Something neat I read, but not quite understand:

Spose you have a sequence and need to find its generating function:

\[a_1,a_2,a_3,a_4,a_5,...\]


find the differences between \(a_n\) and \(a_{n+1}\), such that they are

\[b_1,b_2,b_3,b_4,b_5,...\]


continue finding differences till you end up with a constant difference:

\[k,k,k,k,k....\]


the generating function can be determined by:

\[ a_1 {n\choose 0} + b_1 {n\choose 1}+ c_1{n\choose 2} + ... + k{ n\choose kth.row}\]


maybe ....

Answer 4

for example

the sequence: 1, 4, 10, 23, 47, ...


r0: 1 4 10 23 47 ...
r1: 3 6 13 24
r2: 3 7 11
r3: 4 4

\[1{n\choose0}+3{n\choose1}+3{n\choose2}+4{n\choose3}\]

\[1 + 3n + \frac{3}{2}n(n-1)+\frac{4}{6}n(n-1)(n-2)\]

Answer 5

n=0,1,2,3,... of course

Answer 6

its reminiscent of a taylor series to me .... almost

Answer 7

so i have a question. suppose we look at the simplest case 1, 2, 3, 4, 5, ... what do we get?

Answer 8

or can we use it to find summation as in
\[\sum_{k=1}^nk\]

Answer 9

1 2 3 4 5
1 1 1 1

\[1{n\choose0}+1{n\choose1}=1+n\]
for the function that generates terms, n=0,1,2,3,...

Answer 10

r0 1 3 6 10 15 21
2 3 4 5 6
1 1 1 1

Answer 11

I think the way this works is as follows.

Say I have a, a+d, a+2d, a+3d, ... (an arithmetic progression)

The generating function is obviously a+(n-1)d. The difference of each term from the previous one is always d.

Now suppose I have a, a+(a+d), a+(a+d)+(a+2d), a+(a+d)+(a+2d)+(a+3d), ..., where the difference of the terms form an arithmetic progression.

This is simplified to a, 2a+d, 3a+3d, 4a+6d, ...

The difference between a_n and a_{n-1} now is a+(n-1)d. Hence the generating function is a + summation of all these (n-1) a+(n-1)d's, which is

a + [summation of (n-1) a's] + [summation of (n-1) (n-1)d's]

The summation of (n-1) a's is a(n-1). The summation of (n-1) (n-1)d's is d(n-1)n/2.

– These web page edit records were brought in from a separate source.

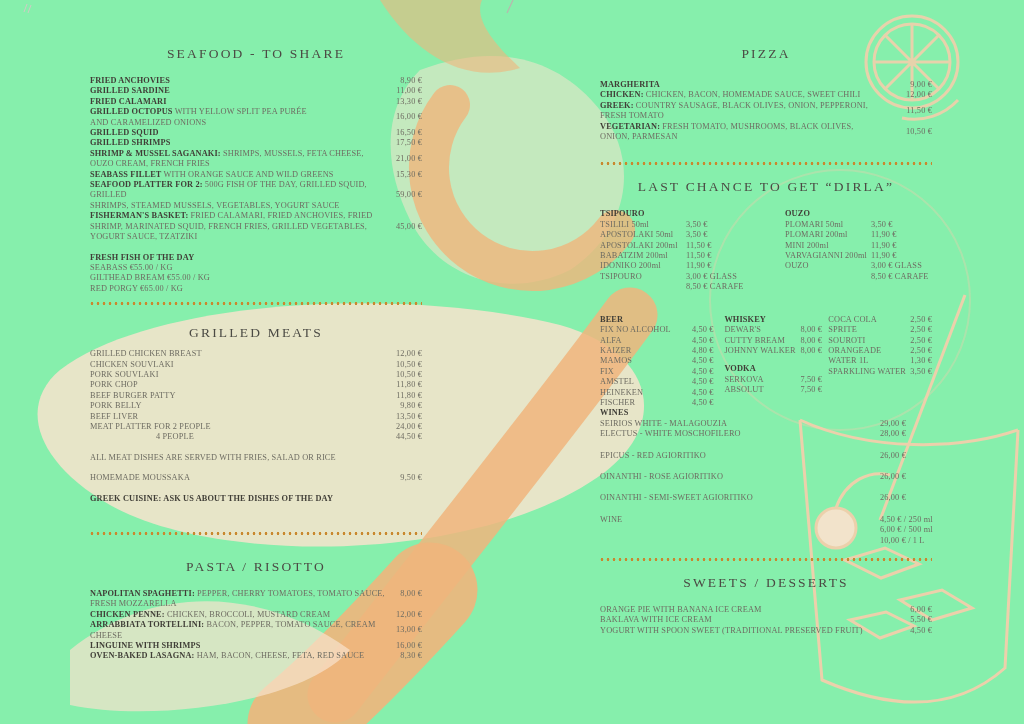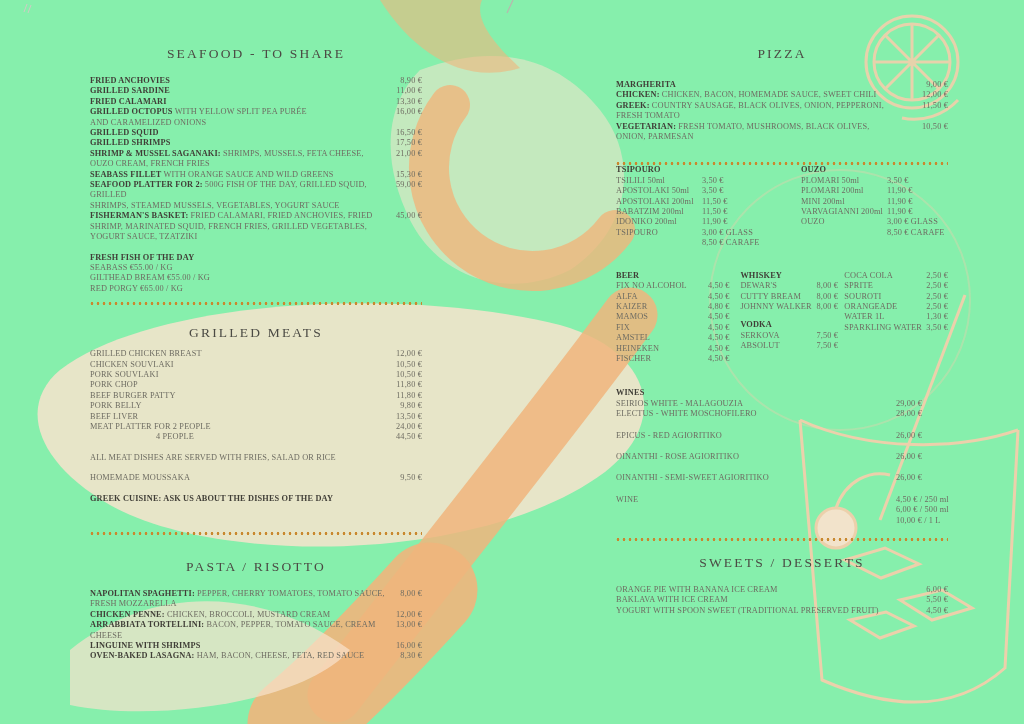"PIZZA" .col-right { left: 616px -> 600px }
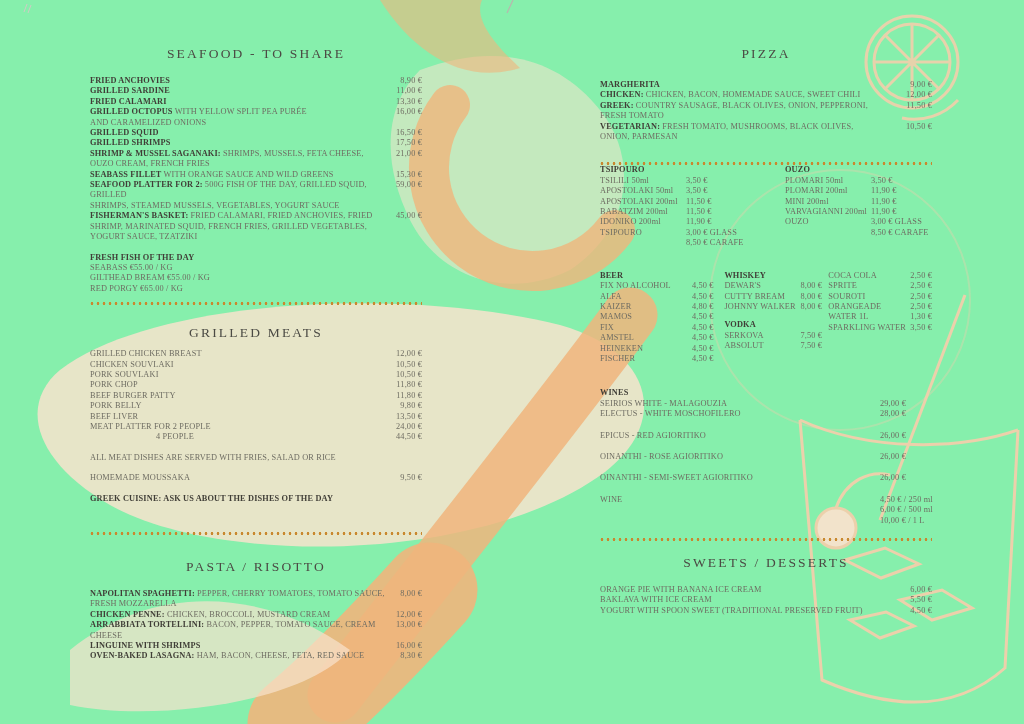"FRIED ANCHOVIES" .mi { align-items: flex-start -> center }
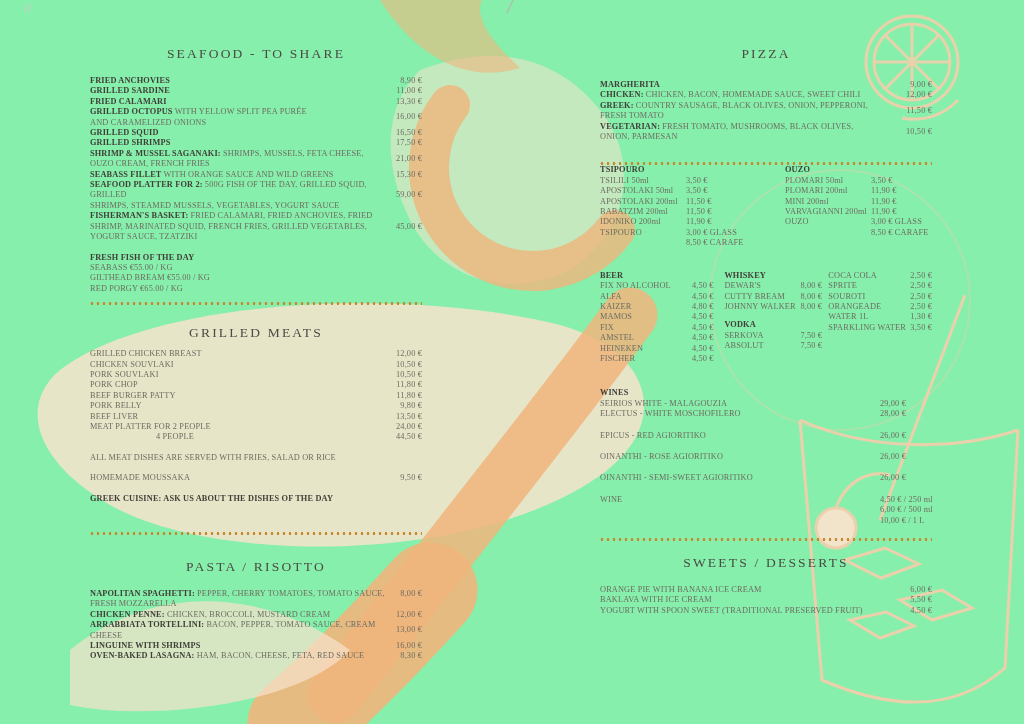"LAST CHANCE TO GET “DIRLA”" h2.h-dirla { html: none -> <h2>LAST CHANCE TO GET “DIRLA”</h2> }
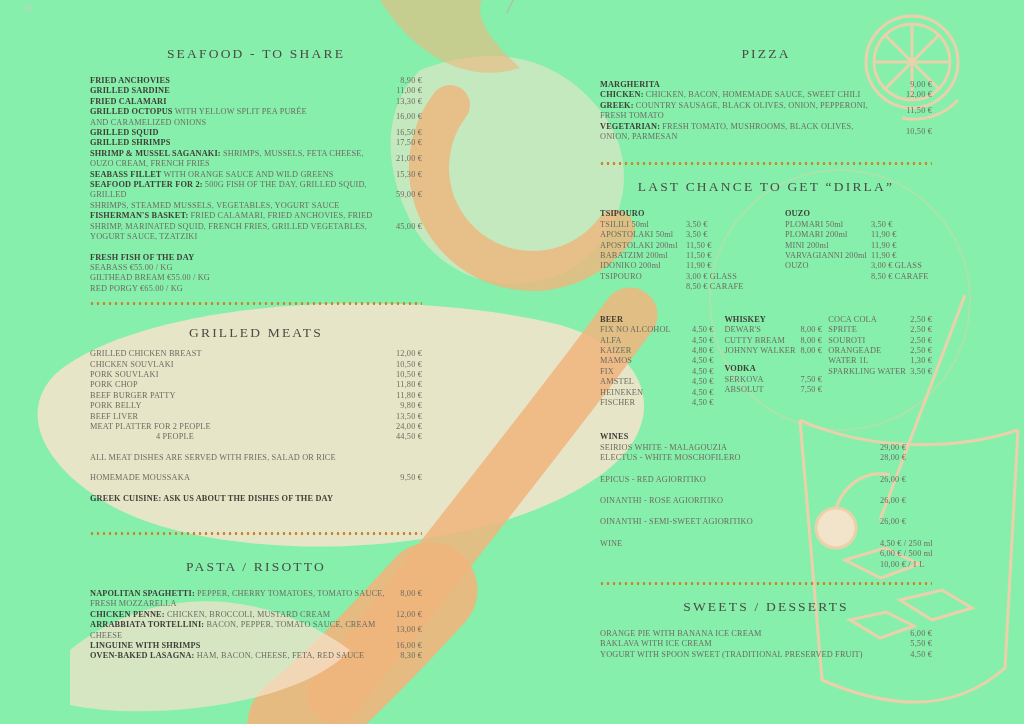"WINES" .wines { margin-top: 24px -> none }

Hence general term is a + (n-1)a + d(n-1)n/2 = an + dn(n-1)/2.

I think that if this argument is continued, the result you mention will follow inductively.

Answer 12

so let me see if i understand. it should be, for the one i wrote
\[1\dbinom{n}{0}+2\dbinom{n}{1}+\dbinom{n}{2}\]

Answer 13

\[1{n\choose0}+2{n\choose1}+1{n\choose2}\]
\[1+2n+\frac{n(n-1)}{2}=\frac{2+4n+n^2-n}{2}\]
\[\frac{2+4n+n^2-n}{2}=\frac{1}{2}(n^2+3n+2)\]

Answer 14

n=0, a0=1

n=1, a1=3

Answer 15

good explanation xact

Answer 16

\[\frac{1}{2}(5^2+3.5+2)=\frac{1}{2}(42)=21\]

Answer 17

yes a good explanation.
but i seem to have confused myself. why don't i just get
\[\frac{n(n+1)}{2}\] instead of
\[\frac{(n+1)(n+2)}{2}\]or am i just being dense?

Answer 18

i think its the result of n=0,1,2,3,... as the domain

Answer 19

ooooh starting at n = 0 i see!

Answer 20

how about fibonacci??

Answer 21

if the fib can get differences down to a constant ...

might have to start at something other than the first term maybe

Answer 22

ok i see this is "if you can do this" got it. you cannot for fibonacci because successive differences are fibonacci again, all the way down the line

Answer 23

i have read maybe 20 times how to get generating functions for sequences and even gave a brief lesson on it, but for some reason it does not stick. to get the one for fib you solve a basic quadratic equation, but i forget the procedure

Answer 24

i cant recall fibs either ;)